A veces nos preguntamos si realmente funciona...

Seguramente tú lo has hecho. Al ver las injusticias y el mal, al esperar por cambios que nunca llegan, al luchar con ciertas áreas de tu carácter o del pecado que parecieran aferrarse a tu vida. ¿Realmente funciona el evangelio?

Hemos escuchado tantas veces que el evangelio cambia nuestras vidas, que cuando no ocurre comenzamos a dudar de su eficacia. Nos enfrentamos a situaciones que rebasan nuestra capacidad de comprenderlas—tragedias, pérdidas, maldad—y nos sentimos frustrados porque pareciera como que el mensaje en el que creímos pierde su poder.

Sin embargo, el poder del evangelio no reside solo en transformar el mundo que nos rodea (aunque eso es también parte de su poder). El poder del evangelio reside en que resucita el corazón de quien escucha el mensaje. El evangelio es transformador porque lleva a las personas de muerte a vida, de la oscuridad a la luz, del reino de las tinieblas al reino del amado Hijo de Dios.

A la verdad, no me avergüenzo del evangelio, pues es poder de Dios para la salvación de todos los que creen
Romanos 1:16

Esta obra transformadora debe comenzar en ti. Antes de que los resultados se vean en otros, antes de que cambie tu situación... antes de que puedas ver cualquier cambio exterior, el evangelio habrá obrado en ti el mayor milagro de Dios: darte vida.

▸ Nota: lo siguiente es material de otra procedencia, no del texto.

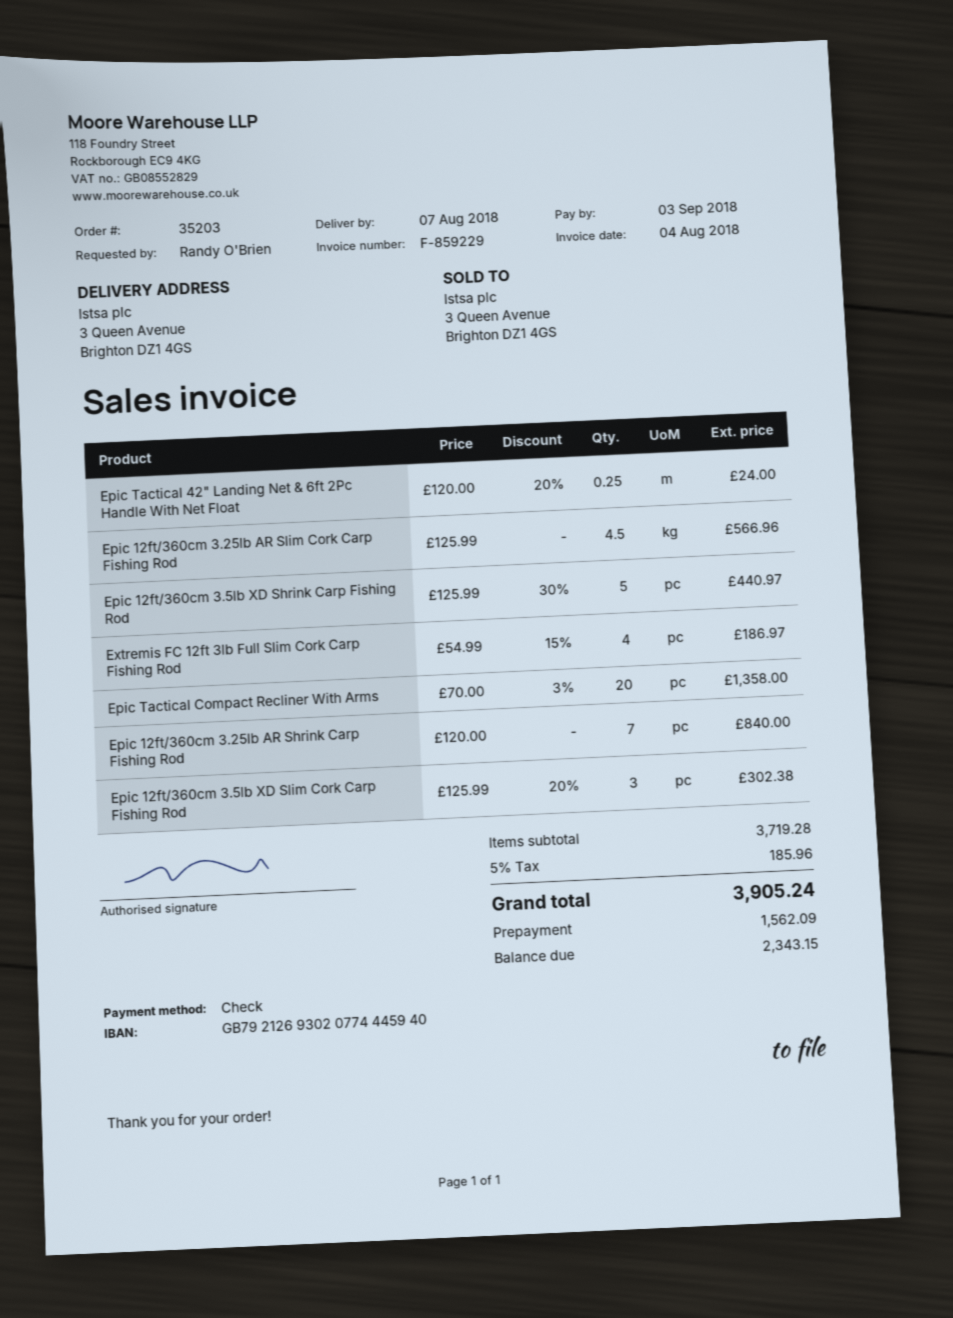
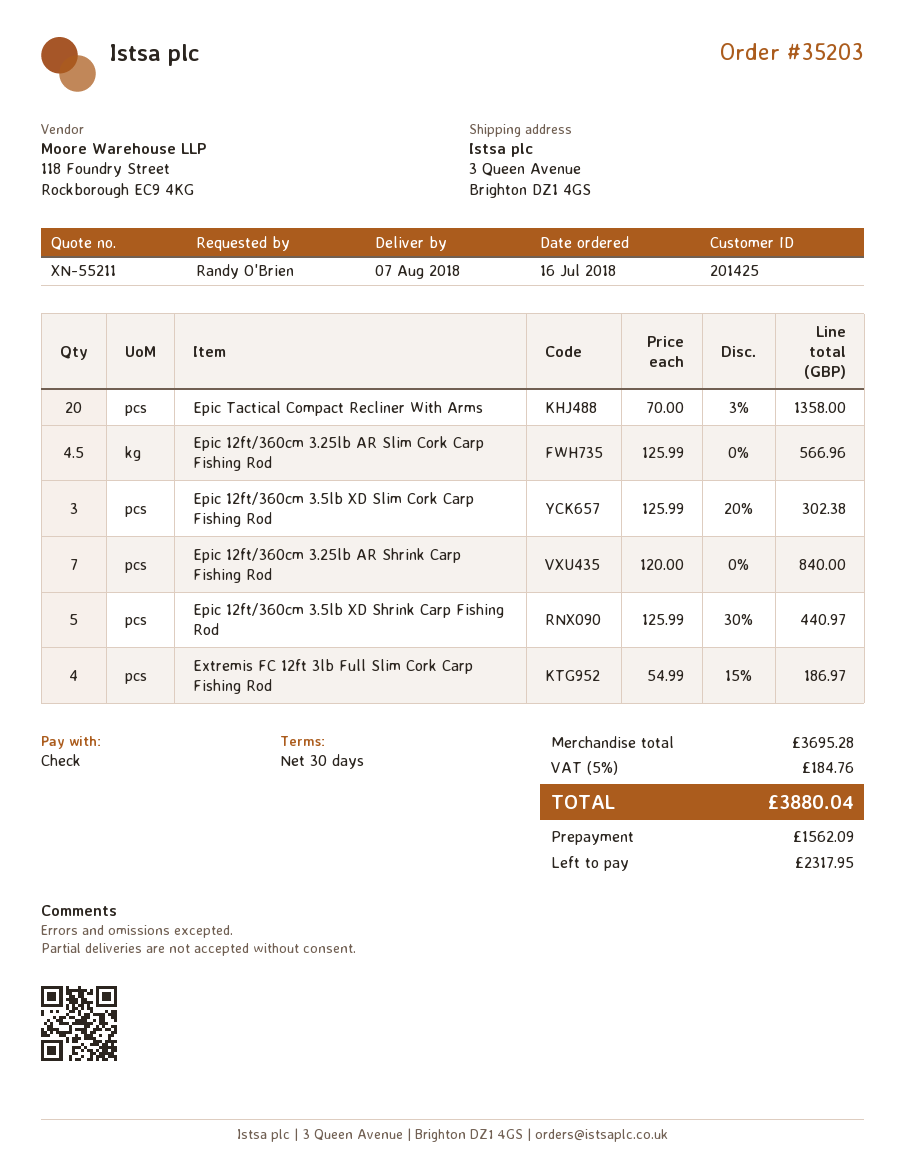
Epic Tactical 42" Landing Net & 6ft 2Pc Handle With Net Float: 0.25 x 120.00 - 20% = 24.00 -> none
subtotal: 3719.28 -> 3695.28
tax: 5% = 185.96 -> 5% = 184.76
total: 3905.24 -> 3880.04
balance: 2343.15 -> 2317.95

Comienza esta semana permitiendo que el poder del evangelio sea efectivo en tu vida. Si no has recibido el mensaje hazlo hoy. Si lo has hecho, continua permitiendo que su poder afecte cada área de tu vida. Vive de tal manera que demuestres la eficacia del evangelio y el poder y la presencia de Dios en ti.

Vive de tal manera que demuestres la eficacia del evangelio y el poder y la presencia de Dios en ti.